The artist born Héloïse Letissier has always had a flair for the avant garde, pushing boundaries and exploring themes of identity in his music. (On "iT," the opening track of his 2014 debut album, he memorably sang, "She wants to be a man, a man/ But she lies/ She wants to be born again, again/ But she'll lose/ She draws her own crotch by herself/ But she'll lose because it's a fake.")

But PARANOÏA, ANGELS, TRUE LOVE, his fourth full-length due out June 9 via Because Music, is a different beast altogether — both a departure from the synthpop-drenched albums that came before it and an immaculate expansion of his uninhibited songwriting.

The passion project — a concept album in three parts, heavily inspired by Tony Kushner's Pulitzer Prize and Tony-winning 1991 play Angels in America and the 2019 death of his mother, Martine Letissier — is an operatic tour de force eschewing traditional pop for a sprawling, visionary quest told over 20 tracks and 96 minutes. The elysian result is rich and revelatory at times, heady and hypnotic at others. 

PARANOÏA, ANGELS, TRUE LOVE also represents a complete evolution from the version of Letissier who emerged as a promising star in the indie pop sphere nearly a decade ago. "It changed me. It did," Letissier says of the album. "I'm in therapy now and I gender myself right. I'm present. [Laughs.] Finally, oh my god! It took the time it took, huh?"

If his candid thoughts are any indication, Letissier's journey of self-discovery has been a long and winding one. In fact, it's no exaggeration to say that the French singer is an entirely different  artist from the queer female pop star introduced on 2014's Chaleur humaine (which received an English language re-release the following year as Christine and the Queens). Back then, Letissier self-identified as a woman and was using she/her pronouns — aligning with the feminine moniker in his stage name — and was presenting Christine's androgyny as something of a performance-art spectacle through early songs like the above-mentioned "iT," "Saint Claude," and "Tilted."

For Chris, his 2018 follow-up, Letissier introduced another layer to his stage name and persona. As the titular Chris, the singer chopped his hair off into a slick pompadour and donned a rotating wardrobe full of button-down shirts, wide-legged trousers, and expertly tailored suiting.

"Every masculine hero narrative I could find I wanted to steal for myself and twist to my size," Letissier said in a profile for The New York Times at the time. "The first album was about a young, queer girl who was a bit melancholic, but now I'm flexing my muscles. I wanted to experiment with a tougher, more aggressive sound."

That approach yielded machismo-filled hits like the funk-driven "Girlfriend" (and its West Side Story-esque music video), and album opener "Comme Si," on which Chris declares, "There's a pride in my singing/ The thickness of a new skin/ I am done with belonging."

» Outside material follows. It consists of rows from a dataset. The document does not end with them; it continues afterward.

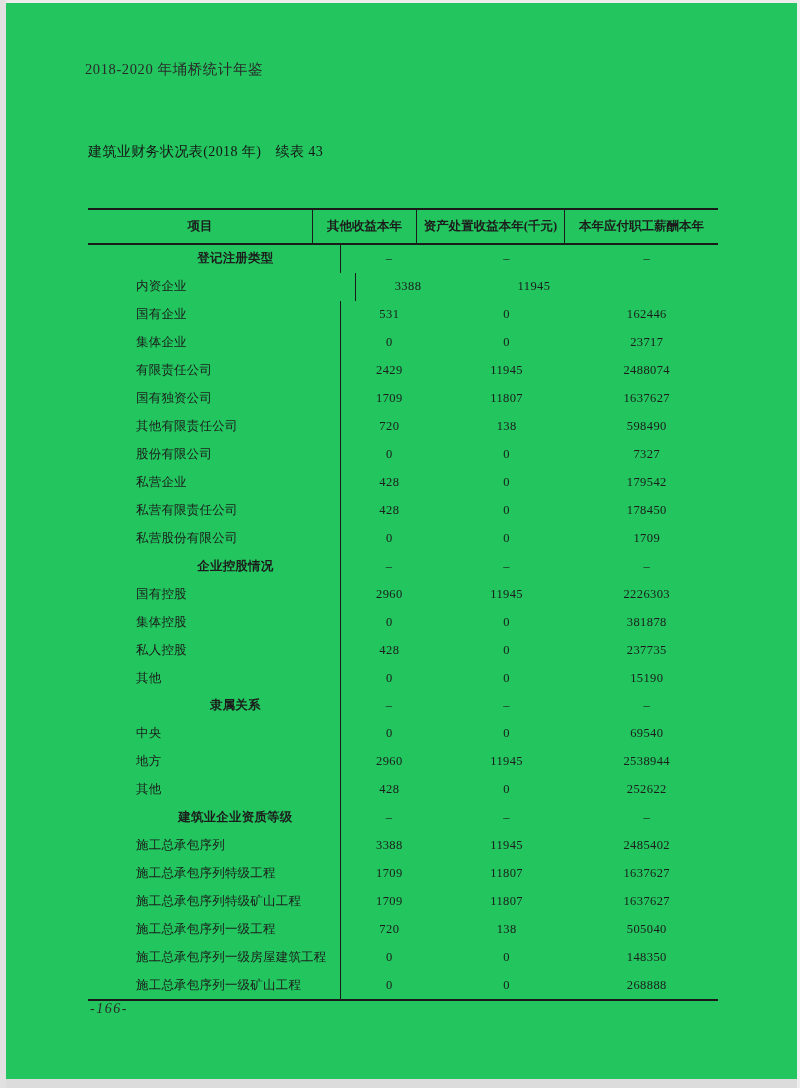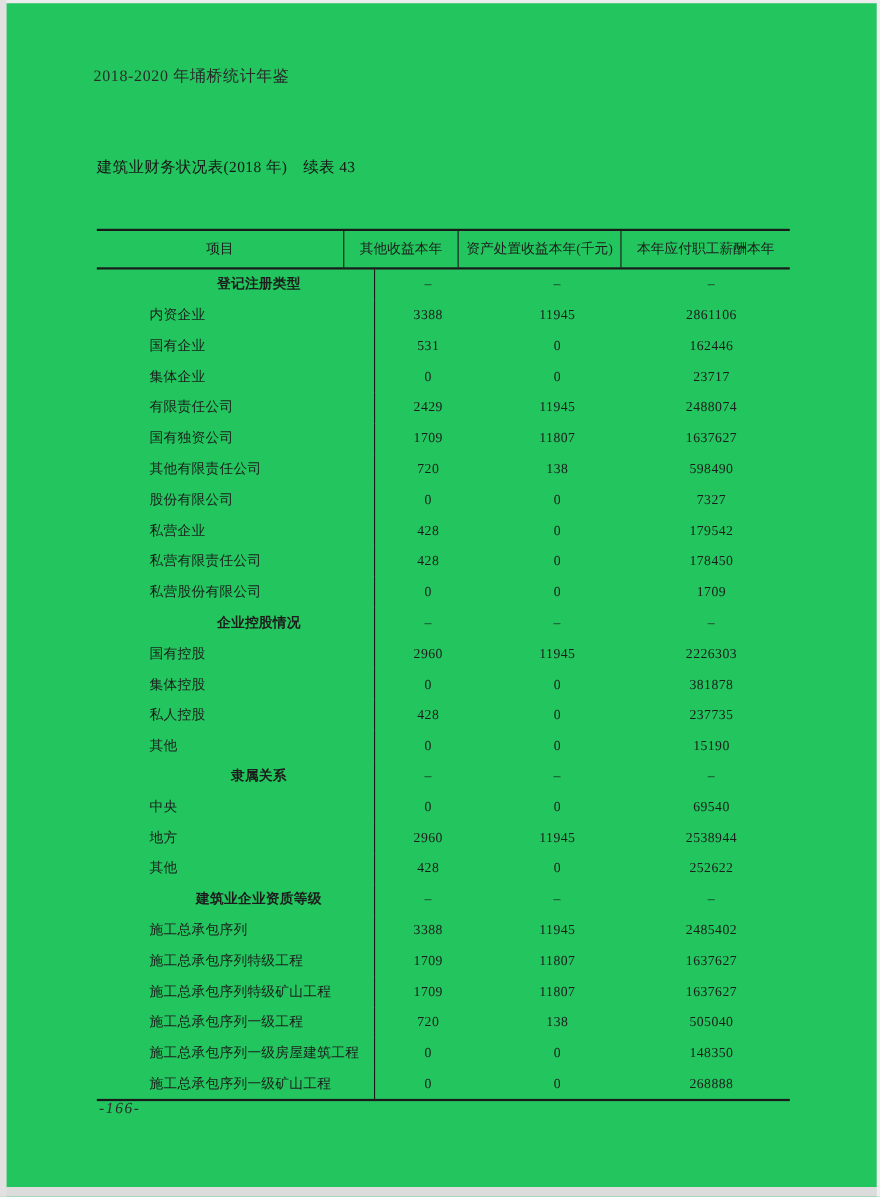--- a/index.html
+++ b/index.html
@@ -28,21 +28,21 @@
     white-space:nowrap;
   }
   .fin-table {
     position:absolute; left:88px; top:208px; width:630px;
   }
   .thead {
     display:flex; align-items:stretch;
     height:33px;
     border-top:2px solid #1a1a1a;
     border-bottom:2px solid #1a1a1a;
-    font-weight:normal; font-size:12.5px;
+    font-weight:bold; font-size:12.5px;
   }
   .th {
     display:flex; align-items:center; justify-content:center;
     box-sizing:border-box; text-align:center;
   }
   .c0 { width:225px; }
   .c1 { width:104px; }
   .c2 { width:148px; }
   .c3 { width:153px; }
   .thead .c0, .thead .c1, .thead .c2 { border-right:1px solid #1a1a1a; }
@@ -96,21 +96,20 @@
         <div class="trow section">
           <div class="td c0">登记注册类型</div>
           <div class="td c1">–</div>
           <div class="td c2">–</div>
           <div class="td c3">–</div>
         </div>
         <div class="trow data">
           <div class="td c0">内资企业</div>
           <div class="td c1">3388</div>
           <div class="td c2">11945</div>
-          <div class="td c3">2861106</div>
         </div>
         <div class="trow data">
           <div class="td c0">国有企业</div>
           <div class="td c1">531</div>
           <div class="td c2">0</div>
           <div class="td c3">162446</div>
         </div>
         <div class="trow data">
           <div class="td c0">集体企业</div>
           <div class="td c1">0</div>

At the time, Letissier had begun publicly identifying as both pansexual and genderqueer while still maintaining a grasp on his female sex assigned at birth. "I'm saying that I'm fluid because I do believe that my femininity is made of, you know, hints of masculinity and made out of doubt and hesitations," he told BBC Newsnight. "I'm not so sure of what it means to be a woman even though I am one…I'm just trying to deconstruct a bit, because I think at some point tropes of gender felt a bit narrow to me."

Just a few years later, Letissier would, in fact, adopt an expanded array of pronouns, including they/them, on his journey toward fuller self-realization. But in hindsight, he still views his first two albums as honest representations of who and where he was in each particular moment.

"I think I understand more of what I want to become," Chris tells GRAMMY.com. "I started very young; my first album became massive young. I think Chris is also the expression [of the] stretching of my nerves, but I was still thinking in terms of, like, a pop structure, a woman's body, and I was taming the rest down."

In the earliest days of the 2020 pandemic, Letissier went on to release La vita nuova, an emotive EP anchored by lead single "People I've been sad," and a corresponding short film set to its six songs. The six-track release kept Chris' theatricality and choreography in the forefront — the visual for "People I've been sad" finds him dancing with a horned demon on a Parisian rooftop with the Eiffel Tour in sight — but found him exploring new depths of emotion in the immediate wake of losing his beloved mother. 

"There was a real sense of unraveling that was quite present. It's true," he told NME of channeling his grief into La vita nuova. [The EP] was the result of receiving a lot of emotional short punches in my face during 2019…I experienced a lot of deep things while touring the second record, and the tension between the tour and the rest of my life crumbling apart became unbearable."

Redcar les adorables étoiles (prologue), the multi-hyphenate's next full-length, arrived in late 2022 as the vehicle to debut his latest alter ego, Redcar. And though the album's title pointed to it being a predecessor for what would come next, Letissier reveals that he was already deep into the process of creating PARANOÏA, ANGELS, TRUE LOVE when he was struck with the idea that the heavenly triptych needed a French-language precursor.

"It felt like a prologue that I would need first to step back into the other piece," he says of Redcar, which he wrote and recorded in just two weeks with co-producer Mike Dean. "So it was like this corridor of a Kubrick movie where time is f—ed, and you actually have to work on something after the core to perform before the core."

It was embracing the Redcar moniker — inspired by seeing red car after red car on the streets of Los Angeles in the wake of his mother's death — that also gave Letissier the space to embrace his identity as a trans man. 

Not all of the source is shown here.